Los riesgos del ocio

Antes me gustaban los gatos. Ya no. Así de simple es la cosa. Antes incluso tenía un gato. Feo, pardo, ni negro ni gris, así tal cual: pardo. Su pelaje siempre erizado, despeinado igual que su dueña que en ese entonces era una adolescente entrando ya a la primera juventud. El nombre que le di cuando lo bajé del limonero del patio trasero de casa de mi mamá, pequeñísimo, todo sucio, salvaje, miedoso y greñudo, derivó en una serie de mimos que terminaron llamándolo Pibi.

En mi diario, el que me quemaron, tenía varias historias cuyos protagonistas o inicios o tema eran esos encuentros que de pronto tenía con felinos: bajando del camión en la noche que regresaba del teatro, camino al ensayo en las calles de Torreón, en la plazuela cuando me sentaba a leer, y un largo etcétera de historias eróticas, simpáticas, fantásticas o simples relatos de hechos. 

Sí, como pueden ver, me gustaban los gatos. Ya no. 

El tipo que quemó mi diario amaba a los gatos. Todavía los ama. Su amor por ellos terminó con el mío cuando me di cuenta que para él no era ningún inconveniente sacar el billete y hacer el gasto en la comida, fuera pollo o croquetas, para el gato; eso lo hacía inmensamente feliz y realizado;  pero lo pensaba mucho, incluso muchas veces no hizo el mismo gesto (no hay dinero) cuando se trataba de gastar en los tenis de los niños, la leche, los cuadernos, el doctor, pañales. 

A veces veo esos  comentarios en Facebook cuya imagen pretende hacernos creer que lo mejor de la vida es tener una casa llena de libros y de gatos. Yo ya tuve eso: gatos y libros amontonados por doquier en una casa prestada; con poesía leída en voz alta y la consigna de sentarte a escuchar atenta sin cocinar ni atender bebés, so pena de ley de hielo; con una máquina de escribir más cuidada que la ropa limpia donde él siempre dejaba se acostaran sus animales, so pena de furia si yo los sacaba de ahí; con periódicos más respetados que el dormir del bebé o de la madre recién parida; con revistas que no se podían echar a la basura ni cuando se supo que el moho era lo que le causaba alergia al bebé. 
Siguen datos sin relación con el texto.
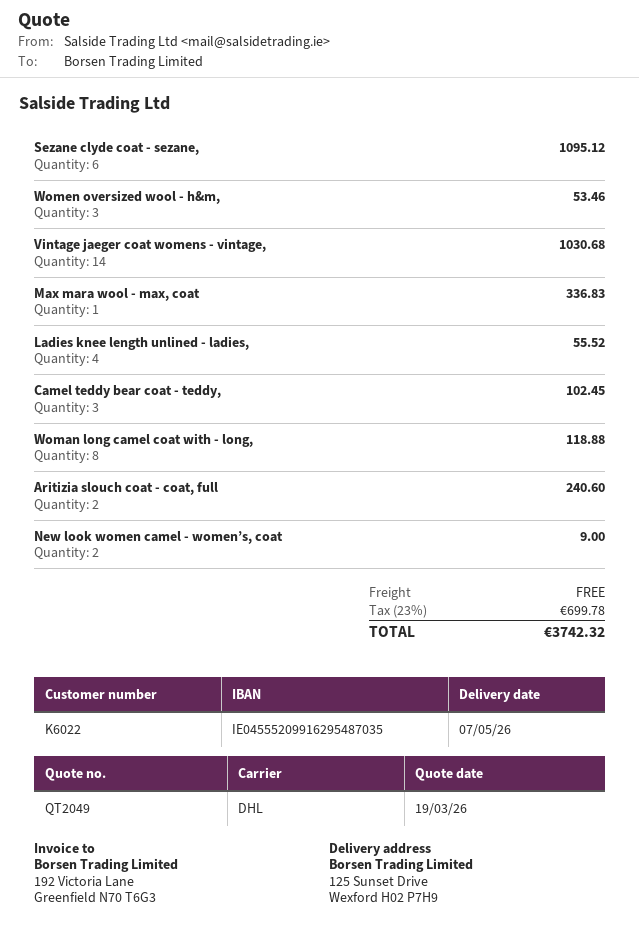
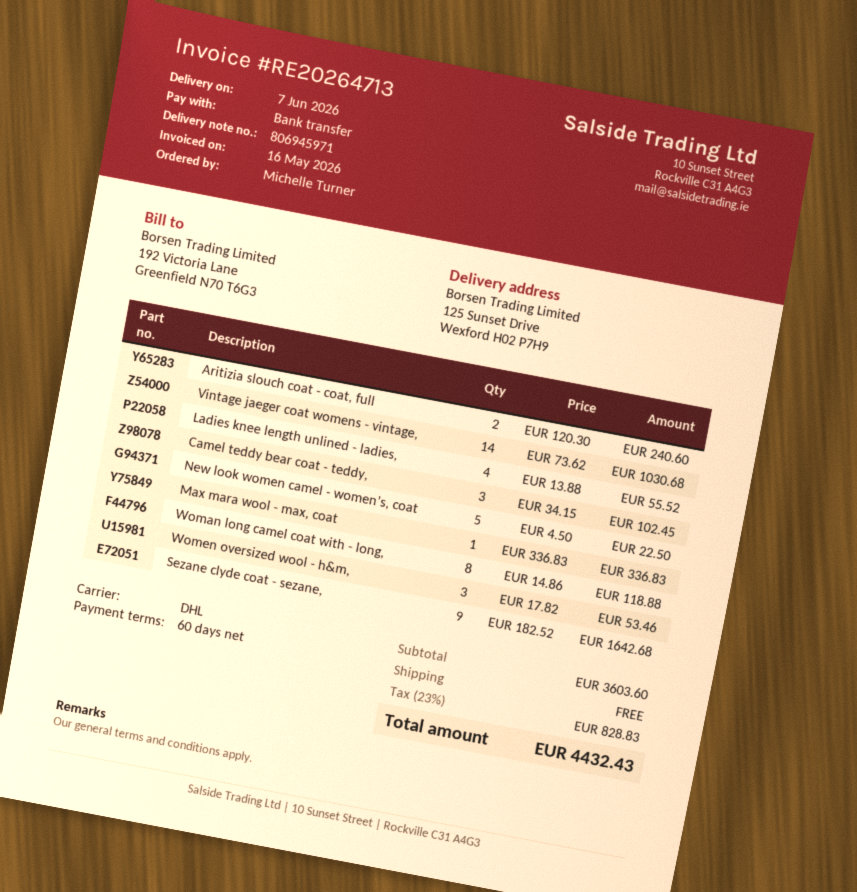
delivery date: 2026-05-07 -> 2026-06-07
Sezane clyde coat - sezane,: 6 for 1095.12 -> 9 for 1642.68
New look women camel - women’s, coat: 2 for 9.00 -> 5 for 22.50
tax: 23% = 699.78 -> 23% = 828.83
total: 3742.32 -> 4432.43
Así es queridos todos, ya tuve las tardes de lluvia (que se volvió monzón), con el café en la mano ( para aguantar el hambre), cientos de libros a mi alrededor (sin dejar espacio para nada más), mientras contemplaba a través de la ventana deseando que todo terminara, que llegara el calor, que hubiera comida en el refrigerador o en la alacena, que se secara la ropa del bebé o por lo menos que terminara el frío para tenerlo desnudo un rato, que creciera para poder irme a trabajar porque al parecer, al poeta, le faltaban los cojones para hacerlo.

Los gatos se convirtieron en objetos desechables al igual que los libros. He vendido tres bibliotecas desde que soy madre; lo cual es esperanzador para ustedes ¿ya ven que fácil se puede uno hacer y deshacer de objetos? Libros que se convirtieron en comida, vestido, agua, luz, piñatas, doctor y un largo etcétera que requieren los hijos de los llamados poetas en pie de lucha que prefieren pensar en cómo viajar a Chiapas a apoyar la resistencia, en lugar aceptar empleos (¿cómo crees que voy a vender hamburguesas yo?, tengo un título universitario) que puedan sostener a esos hijos que tienen a diestra y siniestra.

Los libros fueron y vinieron. Mi cuarta biblioteca se construye  a partir de lo que soy y lo que quiero, ya sin la impuesta pretensión de “La Poesía”, sino con la realidad de la creación.

Ya no tengo cajas para rescatar libros. Qué ardan. En una emergencia no dudé en dejar al gato. Que sobreviva solo. En una emergencia, se salva lo esencial.

Al hombre de los gatos y los libros, nunca lo salvaría.